We live in a rapidly changing, increasingly interdependent world at a pivotal moment in history. Complex cross-boundary responses are required to meet a host of daunting issues and opportunities – ranging from climate change, terrorism and energy independence to education, health care and national security. Demands have escalated on our social, economic and environmental capital. Productive debate and decisions – whether in local communities, the media, or the halls of government – require comprehensive, trustworthy and comprehensible information.

Everyone agrees that reliable knowledge of the reality of markets, of economic and social developments, etc. is absolutely critical for the success of a government policy, a political strategy and even an individual enterprise. However, in this "Information Age", access to knowledge is not the problem; it is determining what to know and how to distinguish between good and bad information that poses the challenge.

This is, of course, most relevant when speaking about policy-makers who require a great deal of knowledge, much of this being reliable statistics, in order to make sound policy decisions. This "knowledge-based" decision-making has become a common slogan to refer to responsible, thoughtful policy decisions made on behalf of citizens. However, in order to transform this slogan into concrete, consistent practice, large advances must be made to improve the access, comparability and reliability of statistical information.

The OECD is a natural leader for such an initiative. For an organisation like the OECD, which does not have any legislative power, the strength of our proposals and the success of our initiatives can only come from the quality and credibility of our work, largely based on the reliability of statistics used to derive policy prescriptions. We do a great deal of benchmarking which involves taking a statistical photo at one point in time in order to be able to indicate progress at another period of time where there will be another statistical photograph. This allows measurement of advancements that are consistent and long term. OECD publications cover several subject matters, highlighting "hard facts" and discussing actual and future policies.

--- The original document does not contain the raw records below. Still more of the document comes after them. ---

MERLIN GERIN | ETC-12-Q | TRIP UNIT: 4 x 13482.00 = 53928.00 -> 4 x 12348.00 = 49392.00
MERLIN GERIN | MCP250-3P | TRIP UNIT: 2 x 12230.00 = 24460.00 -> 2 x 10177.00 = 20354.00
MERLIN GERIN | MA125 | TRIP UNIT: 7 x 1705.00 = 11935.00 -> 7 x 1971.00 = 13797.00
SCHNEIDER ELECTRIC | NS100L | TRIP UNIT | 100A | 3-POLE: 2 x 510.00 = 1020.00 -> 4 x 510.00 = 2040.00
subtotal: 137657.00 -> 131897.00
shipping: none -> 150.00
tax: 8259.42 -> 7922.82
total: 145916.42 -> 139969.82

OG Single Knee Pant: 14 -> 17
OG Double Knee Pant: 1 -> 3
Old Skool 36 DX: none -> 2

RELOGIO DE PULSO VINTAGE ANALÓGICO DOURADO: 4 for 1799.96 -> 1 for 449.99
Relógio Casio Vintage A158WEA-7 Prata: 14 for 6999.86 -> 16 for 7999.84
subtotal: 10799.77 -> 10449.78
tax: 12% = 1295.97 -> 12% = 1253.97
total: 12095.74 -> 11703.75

And we are not alone in this quest. Serious efforts throughout the world are now focusing on developing comprehensive, holistic approaches to empirical assessment of national problems and prospects. Learning about, building upon and refining these approaches offers a clear path towards developing bodies of high quality, accessible public information necessary to underpin critical national and international choices in the years ahead.

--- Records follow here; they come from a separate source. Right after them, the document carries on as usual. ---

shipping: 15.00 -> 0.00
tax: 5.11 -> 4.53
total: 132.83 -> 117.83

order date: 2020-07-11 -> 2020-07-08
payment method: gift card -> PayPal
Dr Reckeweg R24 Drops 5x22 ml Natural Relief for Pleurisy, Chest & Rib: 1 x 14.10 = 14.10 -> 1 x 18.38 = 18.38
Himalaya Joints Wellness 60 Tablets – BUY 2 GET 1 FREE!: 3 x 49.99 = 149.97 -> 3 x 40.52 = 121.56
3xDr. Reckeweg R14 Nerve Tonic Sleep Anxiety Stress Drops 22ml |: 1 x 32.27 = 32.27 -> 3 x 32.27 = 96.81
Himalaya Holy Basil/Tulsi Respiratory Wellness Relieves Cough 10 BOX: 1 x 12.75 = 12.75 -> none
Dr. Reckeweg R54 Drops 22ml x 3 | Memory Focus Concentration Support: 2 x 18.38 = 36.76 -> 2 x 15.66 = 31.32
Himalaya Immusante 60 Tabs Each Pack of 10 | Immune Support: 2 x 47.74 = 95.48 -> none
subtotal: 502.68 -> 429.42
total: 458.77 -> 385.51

International and supranational organisations, as well as several OECD countries, have launched initiatives to establish one or more sets of indicators to evaluate the evolution of economic, social and environmental phenomena, as well as the quality of policies undertaken by public authorities. A few countries have launched and implemented comprehensive "national projects", sustained and supported by the highest policy authorities, to produce regular reports or electronic sources of information based on an agreed set of indicators covering economic, social and environmental domains. Nonetheless, such initiatives have developed steadily at the local and state/provincial level, enabled by the spread of web-based information technologies. This has raised the question in even the largest developed countries of whether and how to develop systems of key indicators to measure the country’s position and progress on both an absolute and a relative basis.

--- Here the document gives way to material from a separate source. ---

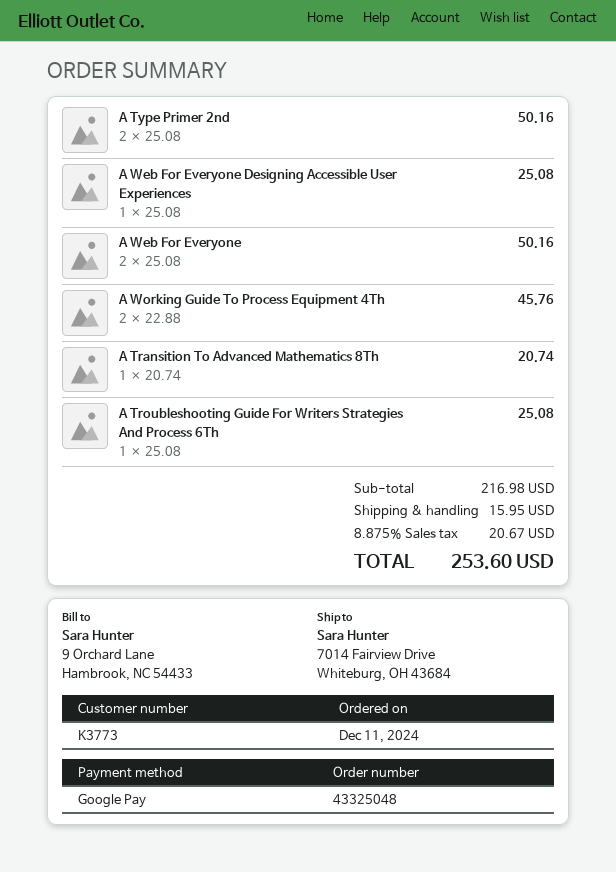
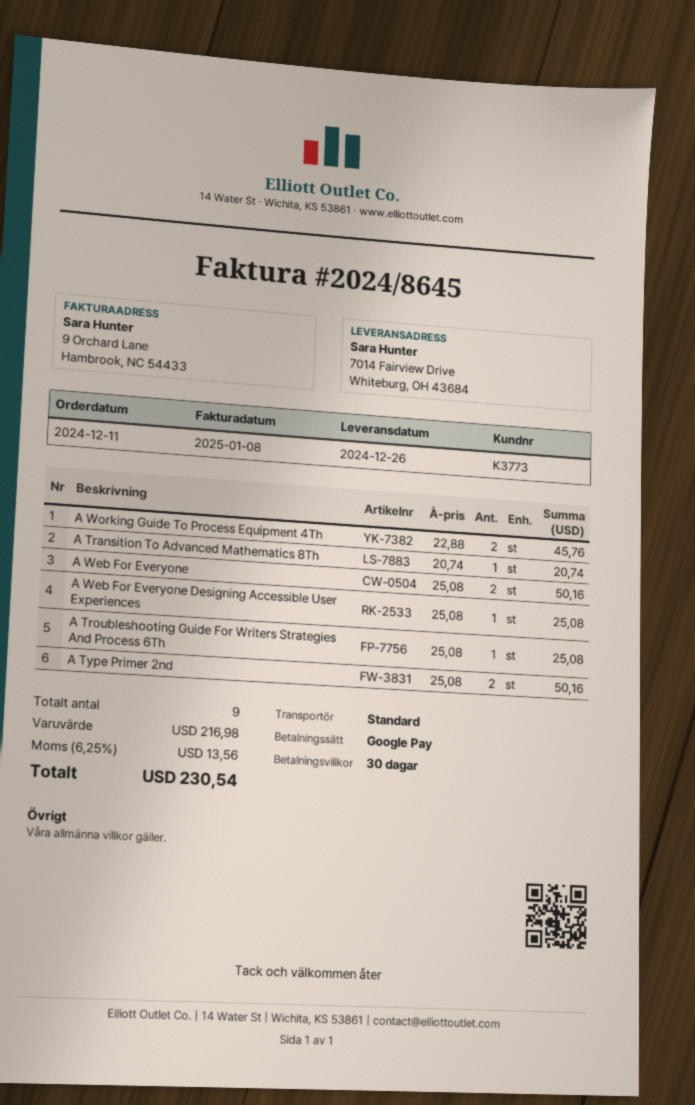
shipping: 15.95 -> none
tax: 8.875% = 20.67 -> 6.25% = 13.56
total: 253.60 -> 230.54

We believe that the primary short to medium-term benefits of the Forum for the OECD and its member countries will be the following:

  • New information sources, ideas and knowledge-building, based on a more comprehensive understanding of how the world’s developed democracies are approaching these issues;
  • Accelerated national indicator system development in member countries, based on lessons learned from other countries’ experiences;
  • A continued broadening of the OECD’s involvement with civil society and the maintenance of its leadership position on issues of international information and policy analysis;
  • An enhanced understanding of how information and knowledge-based systems and cultures are developing in 21st century democracies;
  • The potential for a more advanced level of policy dialogue on key issues and enhanced relationships among member countries because of the comprehensive and holistic nature of discussions on national progress.
  • Involvement of key non-members countries (China, Russia, India, Brazil, South Africa, Indonesia) to promote the development of high quality and internationally comparable statistics, as well as of a culture of evidence-based decision-making.

More tangible medium to long-term benefits might include:

  • Identifying key "gaps" in public information at both the national and international levels. Such gaps may come in three forms: a) knowledge gaps, where there is a clear lack of relevant information of an appropriate quality level to address known problems; b) dissemination gaps, where the knowledge exists, but it has not been properly used by decision makers; and c) misinformation gaps, where existing data may be obsolete based on developing scientific approaches or changed policy objectives, thus distorting behaviour and understanding.
  • More effective problem definition and decision-framing. Eventually, this effort may identify new opportunities to bring shared information resources to bear on specific problems and decisions that helps resolve them in more efficient and effective fashions.

Let me conclude these remarks by stressing how the OECD is committed to helping governments, public and private institutions, as well as individual citizens, to develop an "evidence-based decision making". The Forum on "Statistics, Knowledge and Policy" is a wonderful opportunity to build such a culture and I look forward to welcoming you in Palermo.